Shrinking or splitting HTML bookmarks file
March 24, 2021 5:39 AM   Subscribe

I recently selected Raindrop.io as my bookmark manager. This led me to go searching for all of my previous bookmark exports from across the years. I could only find one I had which is 56 mb - it contains more than 13 000 pages of bookmarks. Help me wrangle pls.

I cannot import the file directly to sort, it is too big to edit without locking up my computer... I have tried the "auto shrink your html sites", and some automatic formatting tools. I a thinking the best idea is to somehow automatically split the file into multiple files, but I am not sure the best method for this.

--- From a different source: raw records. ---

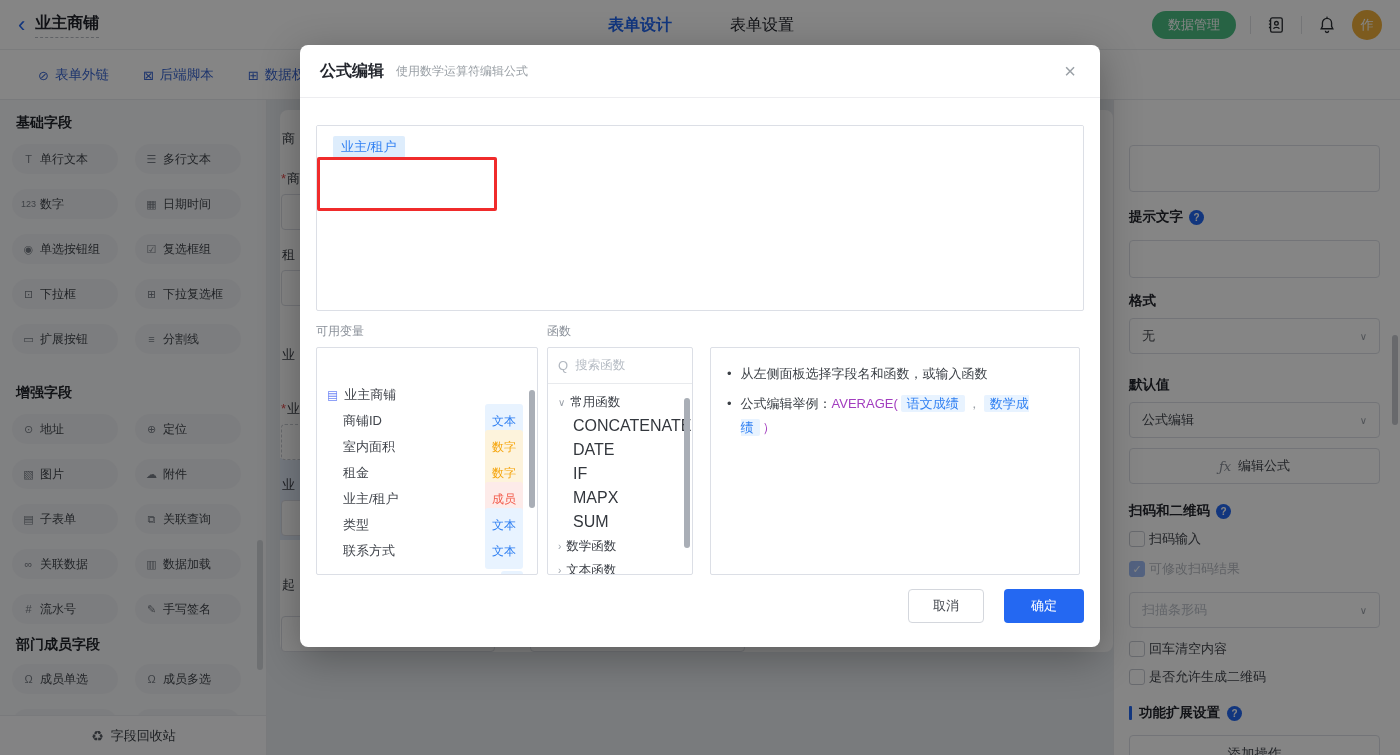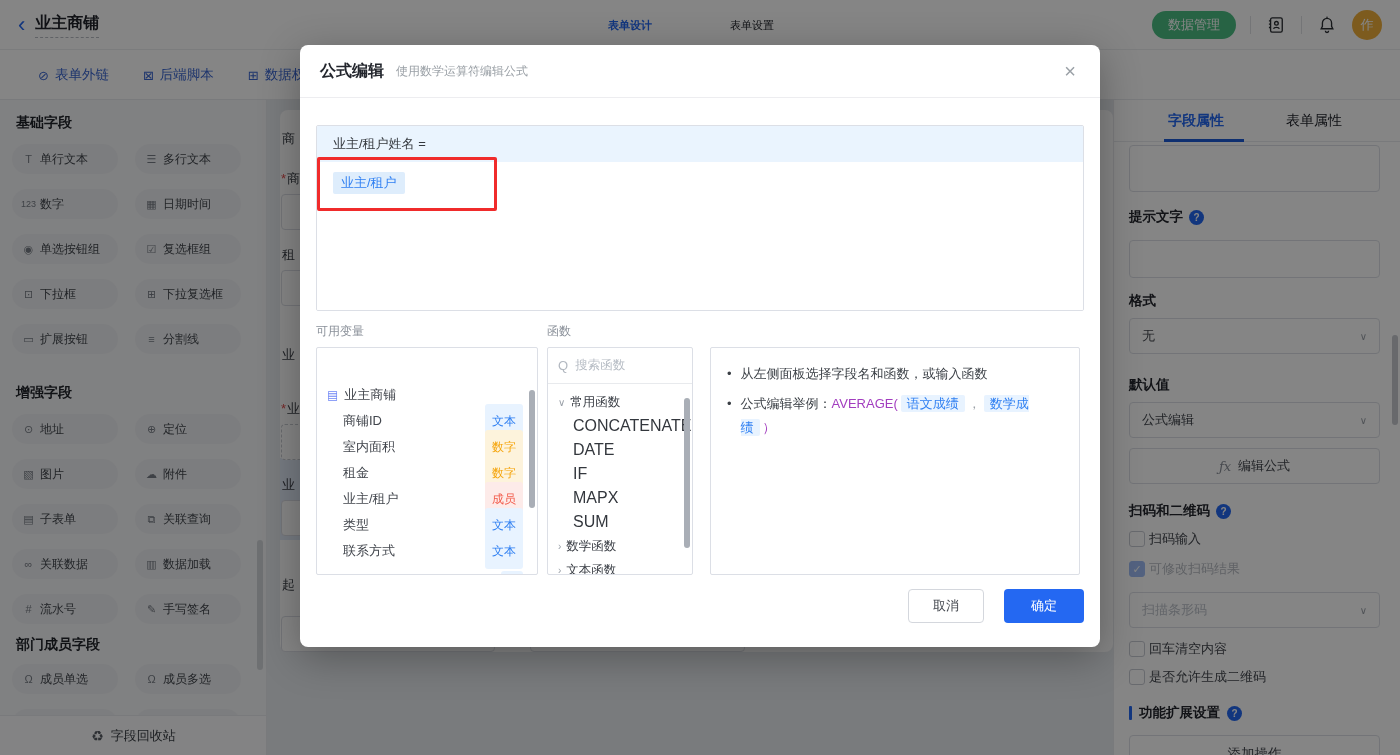"表单设计" .tb-tab { font-size: 11px -> 16px }
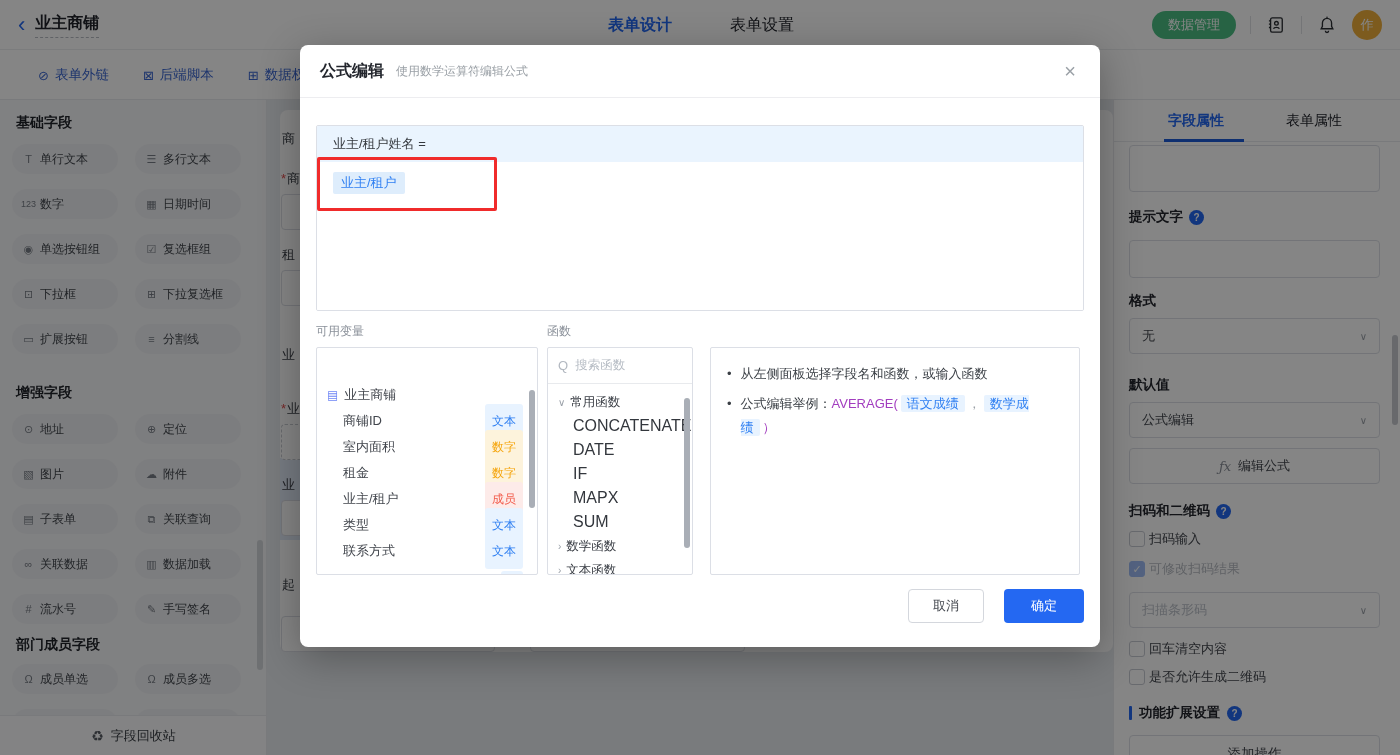"字段属性" div.rs-tabs { html: <div> <div>字段属性</div> <div>表单属性</div> <div></div> </div> -> none }
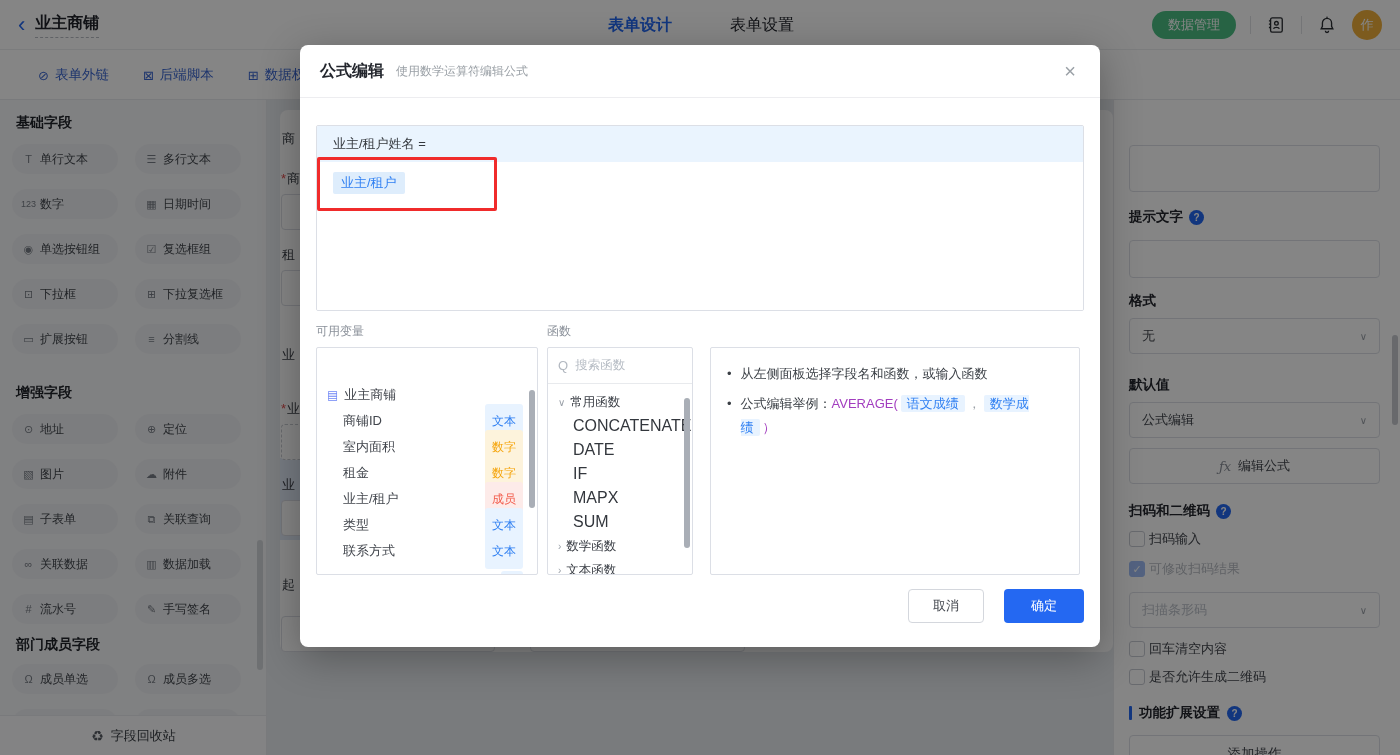"业主/租户姓名 =" div.f-head { html: <div> <span>业主/租户姓名 =</span> </div> -> none }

Raindrop.io has proven really awesome thus far, with over 13 000 bookmarks already, and I am very excited at the prospect of making those older bookmarks usable once more.
posted by infinite intimation to Computers & Internet (8 answers total) 2 users marked this as a favorite
 
It would be useful to know whether you’re using Windows, Mac, etc, as some text editors might be able to open the file while others wouldn’t. What have you tried to use to edit it so far?
posted by fabius at 6:46 AM on March 24


Best answer: You can use "split" to split your file into small chunks. If you have a Mac or Linux, you should already have it - you just have to open a terminal. If you have Windows, you can install Git Bash first, and then use that as your terminal.

At the command line in the terminal, navigate to wherever you have your large file and just type "split your-file-name.html". It'll make 1000-line chunks by default. You can use different options on the command line to specify a suffix for all the new files that it will create if you want them all to be called whatever.html, or to make the chunks bigger, etc.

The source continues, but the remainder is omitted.